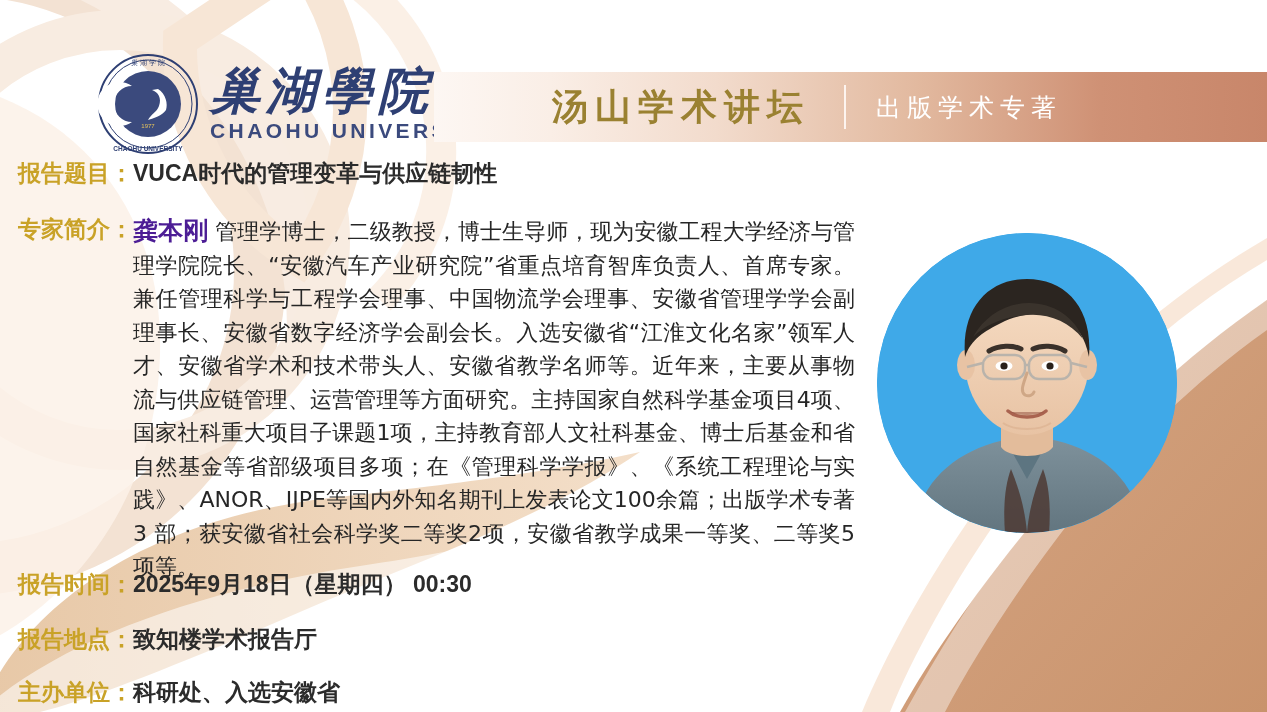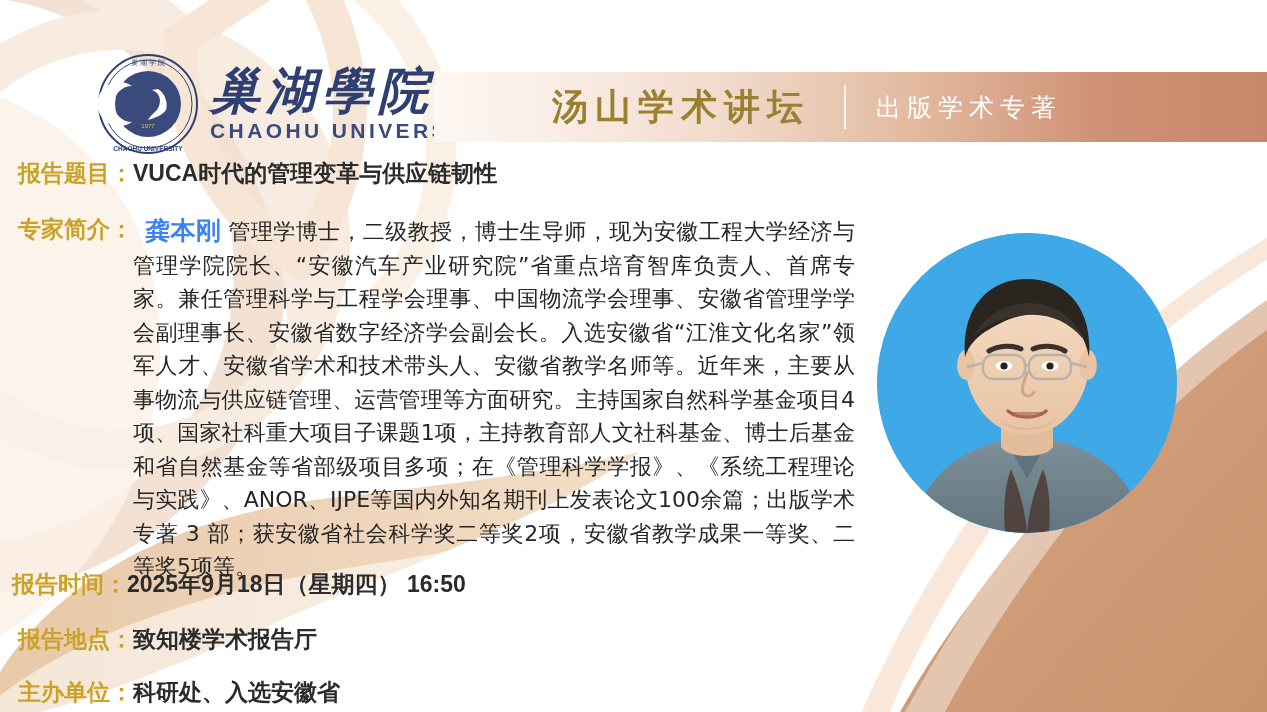--- a/index.html
+++ b/index.html
@@ -153,8 +153,7 @@
   .bio-name {
     font-size: 25px;
     font-weight: bold;
-    color: #3b82f6;
-    margin-left: 12px;
+    color: #4c1d95;
   }
 
   

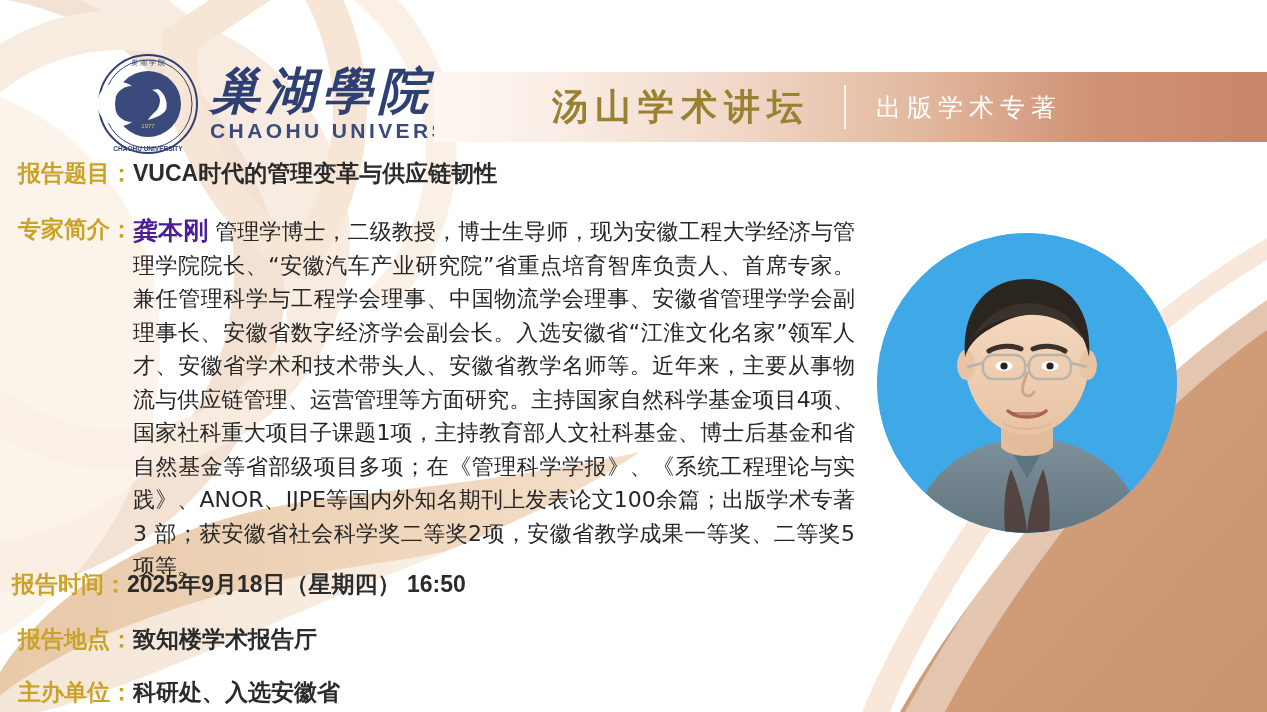--- a/index.html
+++ b/index.html
@@ -137,7 +137,7 @@
 
   #row-title { left: 18px; top: 158px; }
   #row-bio   { left: 18px; top: 214px; width: 870px; }
-  #row-time  { left: 12px; top: 569px; }
+  #row-time  { left: 18px; top: 569px; }
   #row-place { left: 18px; top: 624px; }
   #row-org   { left: 18px; top: 677px; align-items: flex-end; }
 

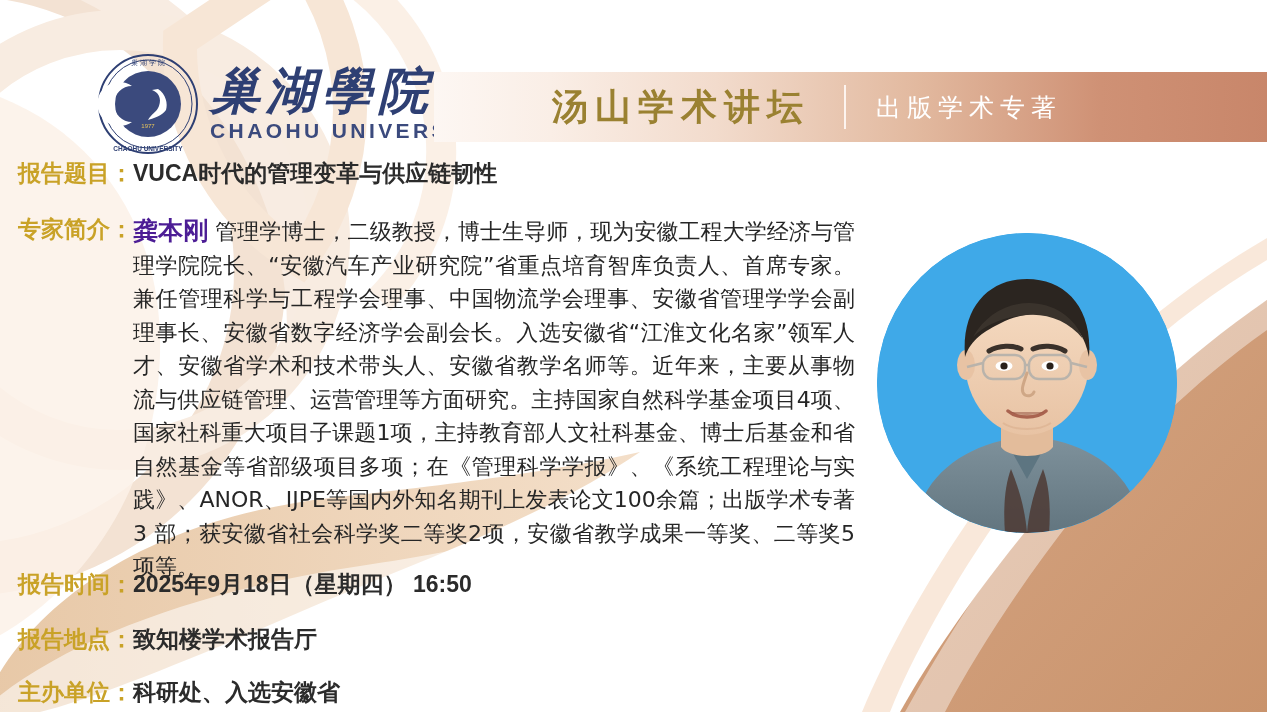--- a/index.html
+++ b/index.html
@@ -325,7 +325,7 @@
 
   <div class="row" id="row-time">
     <span class="label">报告时间：</span>
-    <span class="value-bold">2025年9月18日（星期四） 16:50</span>
+    <span class="value-bold">2025年9月18日（星期四） 00:30</span>
   </div>
 
   <div class="row" id="row-place">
____
### Task to carry out
Transcribe the records word for word and include no pictures.

### Exercise answer
--- a/index.html
+++ b/index.html
@@ -153,8 +153,7 @@
   .bio-name {
     font-size: 25px;
     font-weight: bold;
-    color: #3b82f6;
-    margin-left: 12px;
+    color: #4c1d95;
   }
 
   

--- a/index.html
+++ b/index.html
@@ -137,7 +137,7 @@
 
   #row-title { left: 18px; top: 158px; }
   #row-bio   { left: 18px; top: 214px; width: 870px; }
-  #row-time  { left: 12px; top: 569px; }
+  #row-time  { left: 18px; top: 569px; }
   #row-place { left: 18px; top: 624px; }
   #row-org   { left: 18px; top: 677px; align-items: flex-end; }
 

--- a/index.html
+++ b/index.html
@@ -325,7 +325,7 @@
 
   <div class="row" id="row-time">
     <span class="label">报告时间：</span>
-    <span class="value-bold">2025年9月18日（星期四） 16:50</span>
+    <span class="value-bold">2025年9月18日（星期四） 00:30</span>
   </div>
 
   <div class="row" id="row-place">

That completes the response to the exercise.